Records from a collection:
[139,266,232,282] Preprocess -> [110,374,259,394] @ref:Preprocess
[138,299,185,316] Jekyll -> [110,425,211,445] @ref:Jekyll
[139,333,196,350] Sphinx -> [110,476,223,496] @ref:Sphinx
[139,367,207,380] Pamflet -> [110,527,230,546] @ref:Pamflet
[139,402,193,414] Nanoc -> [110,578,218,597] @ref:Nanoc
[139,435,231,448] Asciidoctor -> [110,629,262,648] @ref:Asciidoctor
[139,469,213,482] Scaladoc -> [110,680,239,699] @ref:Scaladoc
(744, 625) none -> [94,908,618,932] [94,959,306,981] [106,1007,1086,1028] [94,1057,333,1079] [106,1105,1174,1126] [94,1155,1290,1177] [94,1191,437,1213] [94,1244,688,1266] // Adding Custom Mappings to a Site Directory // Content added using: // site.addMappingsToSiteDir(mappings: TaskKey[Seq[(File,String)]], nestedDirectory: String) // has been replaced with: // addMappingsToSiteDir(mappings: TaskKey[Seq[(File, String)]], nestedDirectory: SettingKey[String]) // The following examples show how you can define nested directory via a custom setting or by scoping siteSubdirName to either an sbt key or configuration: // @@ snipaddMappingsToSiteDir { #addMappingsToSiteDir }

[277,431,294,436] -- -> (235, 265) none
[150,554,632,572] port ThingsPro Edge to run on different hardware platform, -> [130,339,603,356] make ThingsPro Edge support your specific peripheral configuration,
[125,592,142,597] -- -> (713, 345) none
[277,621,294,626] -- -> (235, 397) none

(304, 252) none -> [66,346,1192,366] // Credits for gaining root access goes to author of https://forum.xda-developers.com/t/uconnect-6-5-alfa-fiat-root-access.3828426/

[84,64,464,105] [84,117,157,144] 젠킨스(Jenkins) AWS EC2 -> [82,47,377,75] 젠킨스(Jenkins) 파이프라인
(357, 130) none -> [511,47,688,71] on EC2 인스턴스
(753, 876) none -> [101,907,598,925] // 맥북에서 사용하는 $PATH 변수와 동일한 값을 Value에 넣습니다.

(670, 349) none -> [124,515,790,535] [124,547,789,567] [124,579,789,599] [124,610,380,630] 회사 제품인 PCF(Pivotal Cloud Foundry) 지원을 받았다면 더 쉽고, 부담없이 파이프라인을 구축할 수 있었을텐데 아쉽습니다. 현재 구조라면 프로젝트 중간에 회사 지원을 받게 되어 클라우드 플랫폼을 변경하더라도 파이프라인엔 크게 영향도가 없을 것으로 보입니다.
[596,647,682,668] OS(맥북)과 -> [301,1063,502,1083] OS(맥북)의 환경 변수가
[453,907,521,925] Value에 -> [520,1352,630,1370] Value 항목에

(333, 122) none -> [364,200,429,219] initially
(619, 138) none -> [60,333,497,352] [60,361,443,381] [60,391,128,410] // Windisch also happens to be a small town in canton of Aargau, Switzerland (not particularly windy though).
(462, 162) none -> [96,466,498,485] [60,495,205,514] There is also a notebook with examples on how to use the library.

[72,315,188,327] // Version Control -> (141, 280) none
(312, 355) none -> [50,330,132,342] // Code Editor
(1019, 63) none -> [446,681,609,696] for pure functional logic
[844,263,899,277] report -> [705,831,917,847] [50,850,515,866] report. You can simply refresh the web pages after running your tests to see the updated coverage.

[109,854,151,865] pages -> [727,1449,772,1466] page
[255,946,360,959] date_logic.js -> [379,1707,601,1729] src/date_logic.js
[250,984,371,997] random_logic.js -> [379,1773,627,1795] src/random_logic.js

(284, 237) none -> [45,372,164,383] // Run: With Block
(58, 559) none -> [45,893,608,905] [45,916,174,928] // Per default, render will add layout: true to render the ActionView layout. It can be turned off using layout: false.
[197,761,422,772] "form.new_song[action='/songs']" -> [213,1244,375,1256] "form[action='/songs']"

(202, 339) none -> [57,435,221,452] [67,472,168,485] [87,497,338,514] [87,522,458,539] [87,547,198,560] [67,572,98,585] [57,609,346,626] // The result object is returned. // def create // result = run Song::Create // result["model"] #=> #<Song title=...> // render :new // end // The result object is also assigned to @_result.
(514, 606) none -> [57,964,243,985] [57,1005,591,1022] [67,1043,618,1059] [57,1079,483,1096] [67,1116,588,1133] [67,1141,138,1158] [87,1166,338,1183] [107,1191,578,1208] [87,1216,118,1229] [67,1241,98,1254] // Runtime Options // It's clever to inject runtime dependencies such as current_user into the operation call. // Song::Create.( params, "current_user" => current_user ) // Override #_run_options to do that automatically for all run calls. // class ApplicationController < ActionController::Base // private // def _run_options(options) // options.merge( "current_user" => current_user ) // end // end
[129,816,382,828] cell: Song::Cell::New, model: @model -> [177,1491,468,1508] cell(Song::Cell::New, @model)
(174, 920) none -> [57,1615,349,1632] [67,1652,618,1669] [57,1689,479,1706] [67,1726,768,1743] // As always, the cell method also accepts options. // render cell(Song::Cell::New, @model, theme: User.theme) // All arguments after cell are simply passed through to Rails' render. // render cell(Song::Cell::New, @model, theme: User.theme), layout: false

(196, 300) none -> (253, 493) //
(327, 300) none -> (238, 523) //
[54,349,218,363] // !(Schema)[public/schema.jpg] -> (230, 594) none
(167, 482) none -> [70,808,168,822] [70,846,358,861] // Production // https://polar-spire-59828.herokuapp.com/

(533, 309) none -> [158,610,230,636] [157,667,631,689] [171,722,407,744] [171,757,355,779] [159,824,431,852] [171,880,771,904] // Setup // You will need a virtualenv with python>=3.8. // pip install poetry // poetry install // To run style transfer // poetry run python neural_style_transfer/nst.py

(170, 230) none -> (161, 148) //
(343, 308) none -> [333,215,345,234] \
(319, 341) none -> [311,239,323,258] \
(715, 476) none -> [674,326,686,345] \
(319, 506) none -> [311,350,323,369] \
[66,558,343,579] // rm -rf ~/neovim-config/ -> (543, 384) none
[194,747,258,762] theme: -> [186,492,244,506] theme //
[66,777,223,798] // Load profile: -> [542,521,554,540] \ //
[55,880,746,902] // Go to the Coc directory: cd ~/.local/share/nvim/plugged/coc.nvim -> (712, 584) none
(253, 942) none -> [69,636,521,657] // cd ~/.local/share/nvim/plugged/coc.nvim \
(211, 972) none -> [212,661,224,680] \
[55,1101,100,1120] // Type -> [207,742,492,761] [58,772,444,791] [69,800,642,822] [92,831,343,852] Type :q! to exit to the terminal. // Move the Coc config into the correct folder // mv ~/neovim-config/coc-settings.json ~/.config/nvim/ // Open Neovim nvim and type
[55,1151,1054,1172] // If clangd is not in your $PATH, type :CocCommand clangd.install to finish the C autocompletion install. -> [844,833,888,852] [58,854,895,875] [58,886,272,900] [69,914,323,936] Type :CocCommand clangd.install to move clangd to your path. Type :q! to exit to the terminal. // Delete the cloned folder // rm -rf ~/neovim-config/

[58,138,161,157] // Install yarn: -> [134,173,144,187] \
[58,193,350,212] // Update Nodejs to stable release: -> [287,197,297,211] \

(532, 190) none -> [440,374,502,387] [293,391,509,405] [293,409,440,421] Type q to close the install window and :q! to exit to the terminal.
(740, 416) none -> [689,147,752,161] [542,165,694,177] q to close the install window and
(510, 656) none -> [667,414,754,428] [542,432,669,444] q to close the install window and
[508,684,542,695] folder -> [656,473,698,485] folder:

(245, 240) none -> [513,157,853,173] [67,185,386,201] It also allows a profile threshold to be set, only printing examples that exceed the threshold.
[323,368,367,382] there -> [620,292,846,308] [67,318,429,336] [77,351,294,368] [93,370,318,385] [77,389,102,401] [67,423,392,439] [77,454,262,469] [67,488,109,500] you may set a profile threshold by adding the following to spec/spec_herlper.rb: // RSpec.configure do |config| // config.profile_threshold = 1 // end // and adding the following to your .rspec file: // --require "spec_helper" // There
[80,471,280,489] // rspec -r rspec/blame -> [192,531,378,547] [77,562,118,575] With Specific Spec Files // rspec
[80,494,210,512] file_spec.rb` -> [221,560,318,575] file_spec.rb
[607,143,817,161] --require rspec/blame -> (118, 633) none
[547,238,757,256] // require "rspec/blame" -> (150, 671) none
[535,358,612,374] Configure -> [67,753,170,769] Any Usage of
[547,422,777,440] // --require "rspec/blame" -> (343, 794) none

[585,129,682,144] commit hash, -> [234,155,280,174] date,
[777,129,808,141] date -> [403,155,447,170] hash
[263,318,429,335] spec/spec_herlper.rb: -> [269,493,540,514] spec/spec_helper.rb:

Work to be completed
The output should be exactly the lines above from the line containing "(533, 309) none" to the line containing "(211, 972) none -> [212,661,224,680] \", inclusive, with no other lines.

Answer box
(533, 309) none -> [158,610,230,636] [157,667,631,689] [171,722,407,744] [171,757,355,779] [159,824,431,852] [171,880,771,904] // Setup // You will need a virtualenv with python>=3.8. // pip install poetry // poetry install // To run style transfer // poetry run python neural_style_transfer/nst.py

(170, 230) none -> (161, 148) //
(343, 308) none -> [333,215,345,234] \
(319, 341) none -> [311,239,323,258] \
(715, 476) none -> [674,326,686,345] \
(319, 506) none -> [311,350,323,369] \
[66,558,343,579] // rm -rf ~/neovim-config/ -> (543, 384) none
[194,747,258,762] theme: -> [186,492,244,506] theme //
[66,777,223,798] // Load profile: -> [542,521,554,540] \ //
[55,880,746,902] // Go to the Coc directory: cd ~/.local/share/nvim/plugged/coc.nvim -> (712, 584) none
(253, 942) none -> [69,636,521,657] // cd ~/.local/share/nvim/plugged/coc.nvim \
(211, 972) none -> [212,661,224,680] \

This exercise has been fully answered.